## WHAT YOU SHOULD DO
Repeat, word for word, all the data that follows, and exclude the pictures.

## EXTRACTED ENTRIES
*****

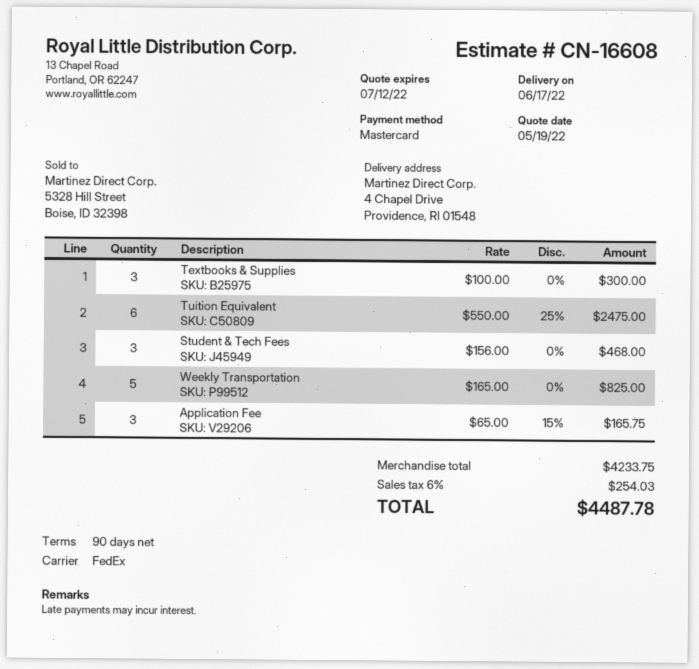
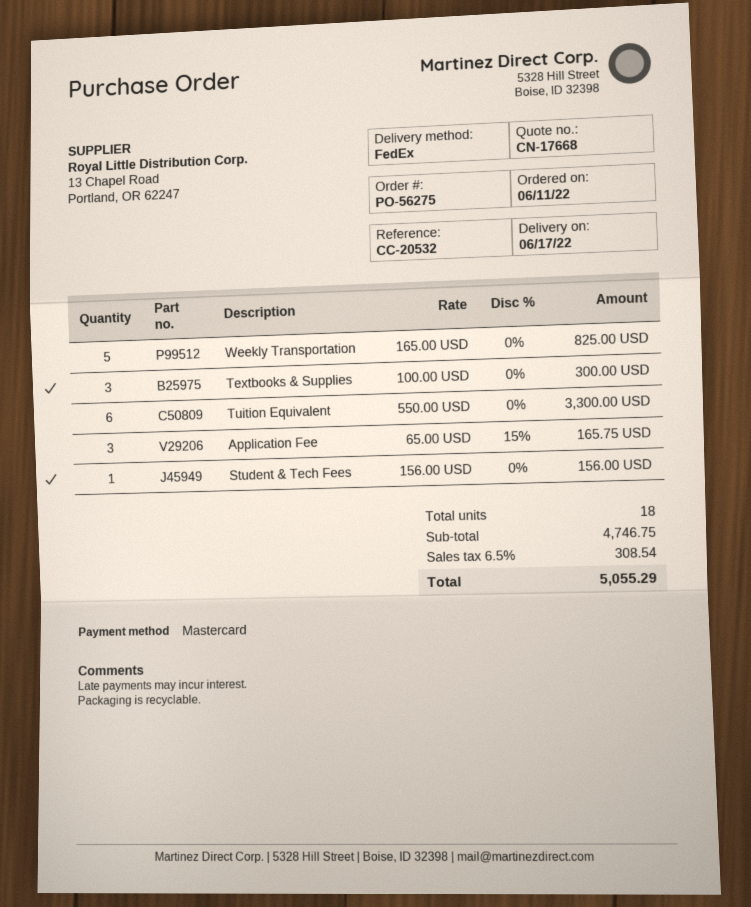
quote number: CN-16608 -> CN-17668
Tuition Equivalent: 6 x 550.00 - 25% = 2475.00 -> 6 x 550.00 = 3300.00
Student & Tech Fees: 3 x 156.00 = 468.00 -> 1 x 156.00 = 156.00
subtotal: 4233.75 -> 4746.75
tax: 6% = 254.03 -> 6.5% = 308.54
total: 4487.78 -> 5055.29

*****

## TASK RESULT
quote number: CN-16608 -> CN-17668
Tuition Equivalent: 6 x 550.00 - 25% = 2475.00 -> 6 x 550.00 = 3300.00
Student & Tech Fees: 3 x 156.00 = 468.00 -> 1 x 156.00 = 156.00
subtotal: 4233.75 -> 4746.75
tax: 6% = 254.03 -> 6.5% = 308.54
total: 4487.78 -> 5055.29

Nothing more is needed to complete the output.